### DIRECTIONS FOR THIS TASK
Would you please return the data below verbatim, without its pictures?

** GIVEN INFORMATION follows **

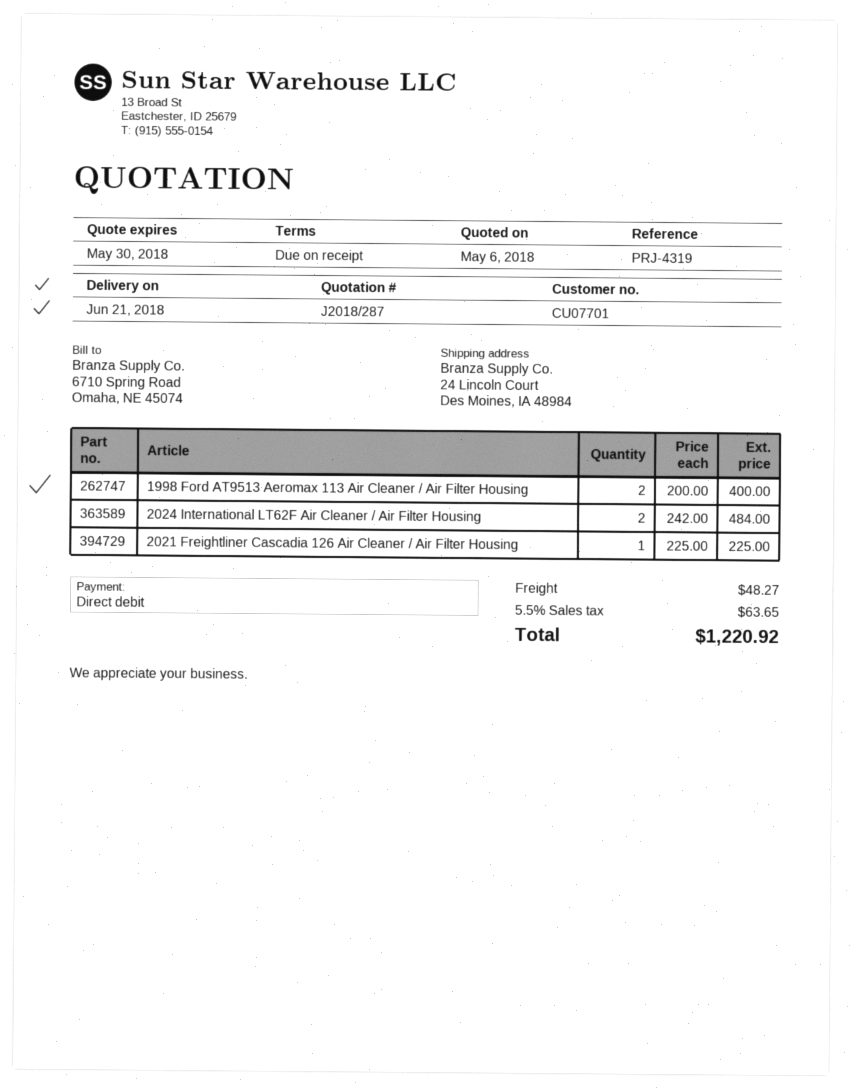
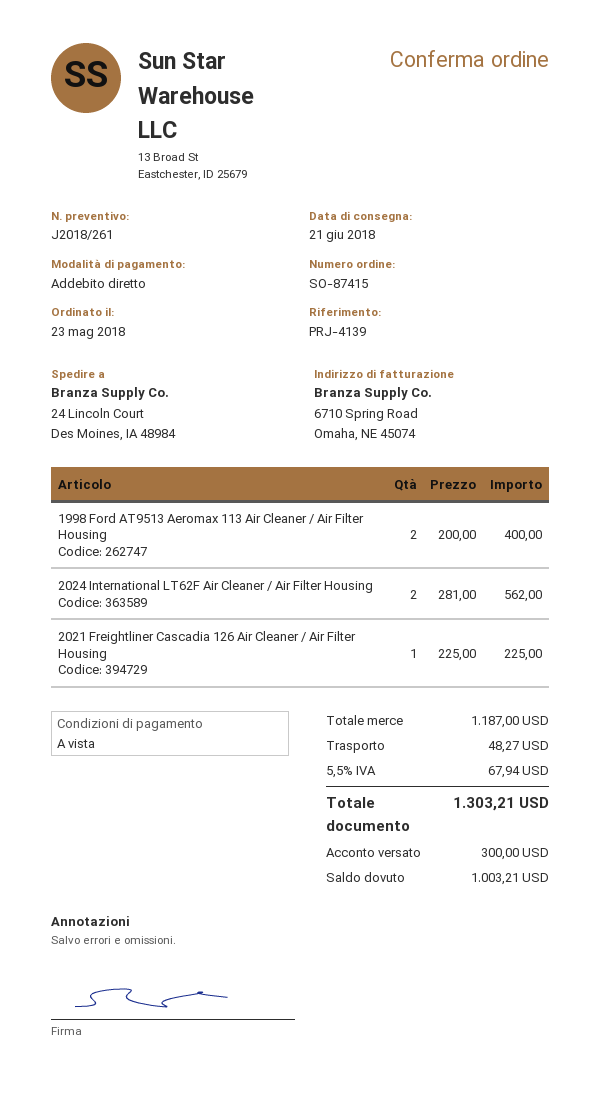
quote number: J2018/287 -> J2018/261
reference: PRJ-4319 -> PRJ-4139
2024 International LT62F Air Cleaner / Air Filter Housing: 2 x 242.00 = 484.00 -> 2 x 281.00 = 562.00
tax: 5.5% = 63.65 -> 5.5% = 67.94
total: 1220.92 -> 1303.21

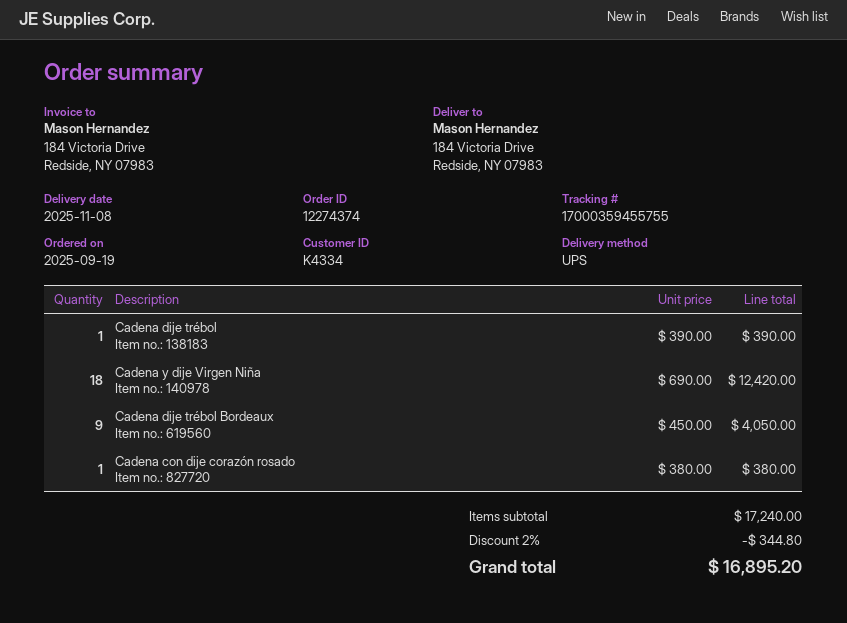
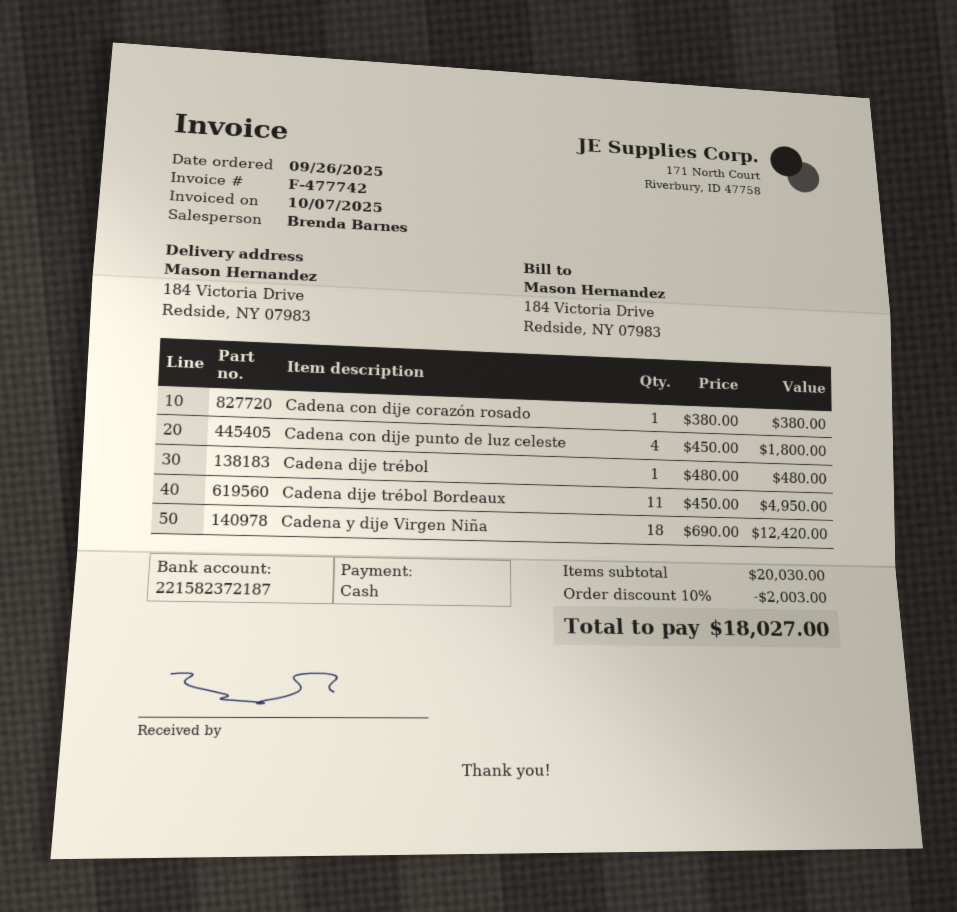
order date: 2025-09-19 -> 2025-09-26
Cadena dije trébol: 1 x 390.00 = 390.00 -> 1 x 480.00 = 480.00
Cadena dije trébol Bordeaux: 9 x 450.00 = 4050.00 -> 11 x 450.00 = 4950.00
Cadena con dije punto de luz celeste: none -> 4 x 450.00 = 1800.00
subtotal: 17240.00 -> 20030.00
discount: 2% = 344.80 -> 10% = 2003.00
total: 16895.20 -> 18027.00

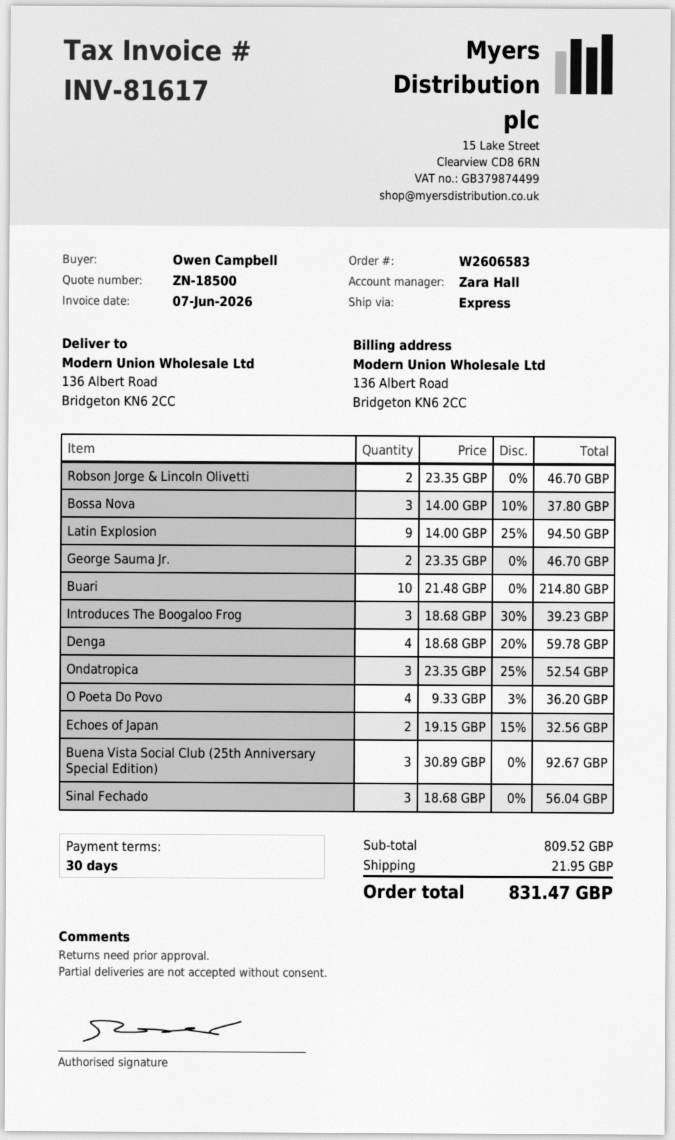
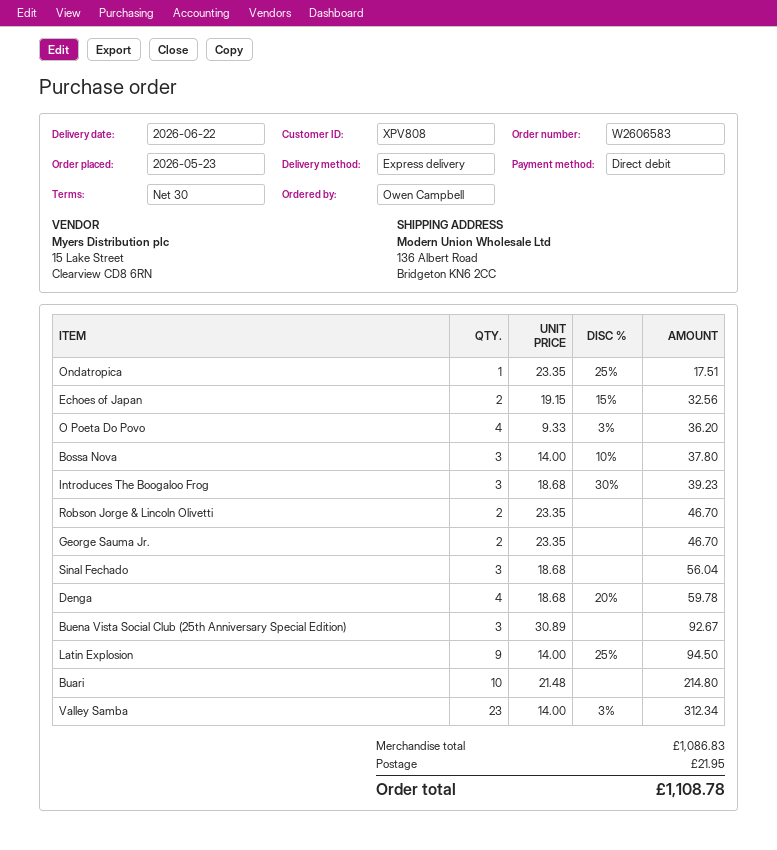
Ondatropica: 3 x 23.35 - 25% = 52.54 -> 1 x 23.35 - 25% = 17.51
Valley Samba: none -> 23 x 14.00 - 3% = 312.34
subtotal: 809.52 -> 1086.83
total: 831.47 -> 1108.78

** End of GIVEN INFORMATION **

### SOLUTION TO THIS EXERCISE
quote number: J2018/287 -> J2018/261
reference: PRJ-4319 -> PRJ-4139
2024 International LT62F Air Cleaner / Air Filter Housing: 2 x 242.00 = 484.00 -> 2 x 281.00 = 562.00
tax: 5.5% = 63.65 -> 5.5% = 67.94
total: 1220.92 -> 1303.21

order date: 2025-09-19 -> 2025-09-26
Cadena dije trébol: 1 x 390.00 = 390.00 -> 1 x 480.00 = 480.00
Cadena dije trébol Bordeaux: 9 x 450.00 = 4050.00 -> 11 x 450.00 = 4950.00
Cadena con dije punto de luz celeste: none -> 4 x 450.00 = 1800.00
subtotal: 17240.00 -> 20030.00
discount: 2% = 344.80 -> 10% = 2003.00
total: 16895.20 -> 18027.00

Ondatropica: 3 x 23.35 - 25% = 52.54 -> 1 x 23.35 - 25% = 17.51
Valley Samba: none -> 23 x 14.00 - 3% = 312.34
subtotal: 809.52 -> 1086.83
total: 831.47 -> 1108.78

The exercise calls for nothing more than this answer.